Le cose che non finiscono mai. “L’Atlante dell’Invisibile” di Alessandro Barbaglia
Il primo mostro, nell’Atlante dell’Invisibile di Alessandro Barbaglia (Mondadori), è un ingegnere che ha il passo d’una forbice. Cammina, e la sua andatura sembra fatta apposta per tagliare e ricucire la realtà, per modificare e stravolgere paesaggi.
Ci sono poi i Krampus, c’è il Re dei Ragni, c’è suor Laura che, a forza di pulirgli la lingua col sapone, fa perdere la parola a suo nipote Ismaele, da sempre il muto del villaggio, e poi – non come mostri ma come eventi e oggetti magici – ci sono tutte le cose che non si vedono, ma che da qualche parte devono finire per forza.

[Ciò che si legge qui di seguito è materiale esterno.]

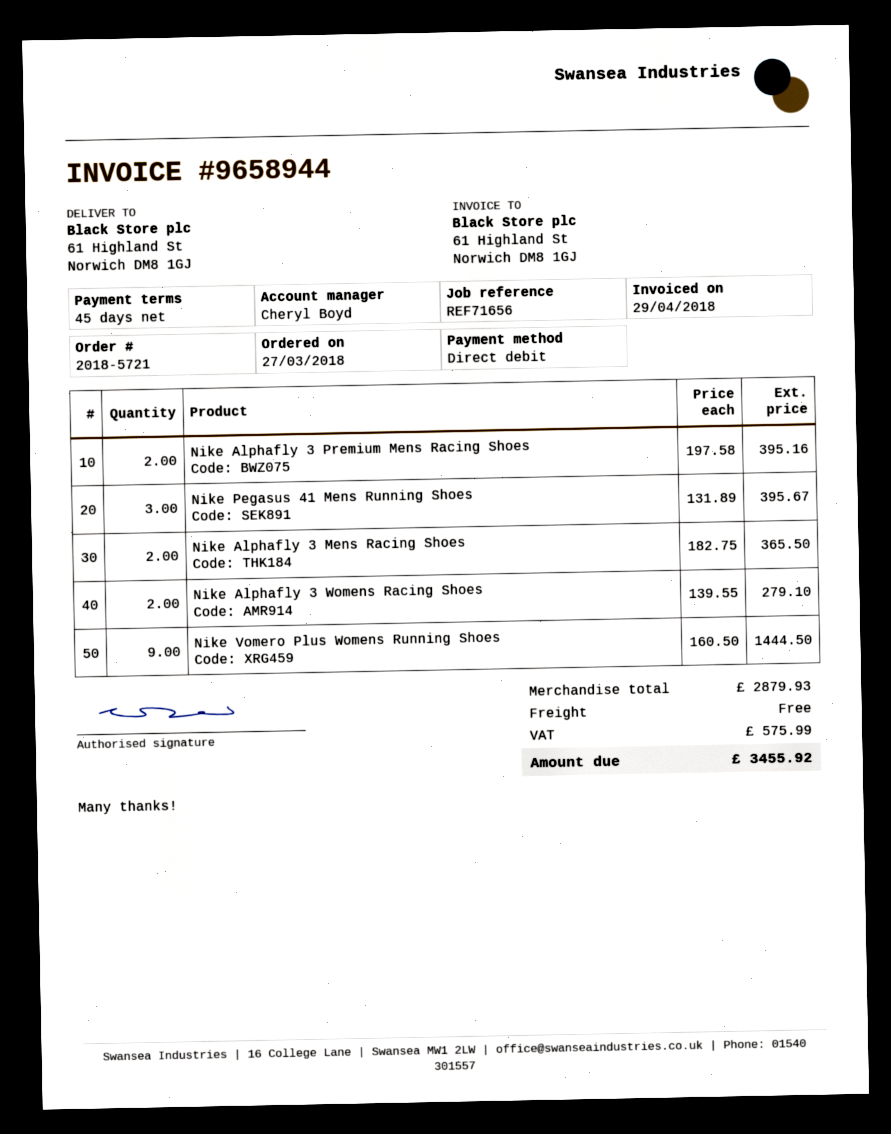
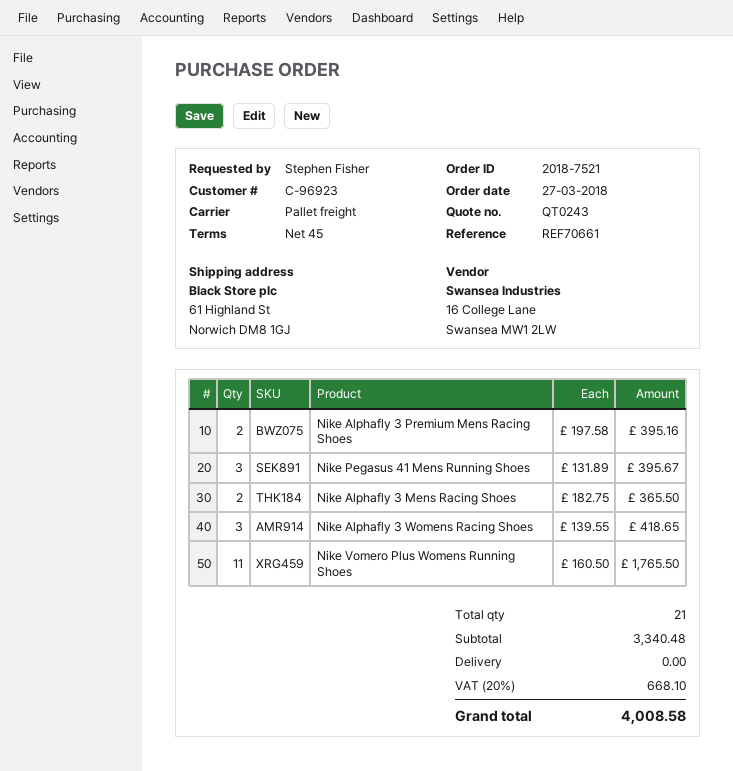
order number: 2018-5721 -> 2018-7521
reference: REF71656 -> REF70661
Nike Alphafly 3 Womens Racing Shoes: 2 x 139.55 = 279.10 -> 3 x 139.55 = 418.65
Nike Vomero Plus Womens Running Shoes: 9 x 160.50 = 1444.50 -> 11 x 160.50 = 1765.50
subtotal: 2879.93 -> 3340.48
tax: 575.99 -> 668.10
total: 3455.92 -> 4008.58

Almeno secondo i protagonisti di questa storia (tre bambini di quattordici anni, uno dei quali è per buona parte del testo anche narratore), per i quali le cose invisibili sono le cose infinite che non finiscono ma scompaiono soltanto, e uno dei luoghi dove vanno a sedimentarsi è appunto quel quaderno sbocconcellato dagli anni che loro hanno chiamato Atlante dell’Invisibile, fra le cui pagine una notte sono riusciti a intrappolare persino la luna.
I luoghi in cui si svolge la storia sono almeno tre: Santa Giustina, un paesino nella val di Non; Barlassina, un paesino vicino Milano; e Novara coi suoi campi di riso immersi nell’acqua. Il tempo in cui si svolge è il 1989, ma anche il 1946 e il 2007.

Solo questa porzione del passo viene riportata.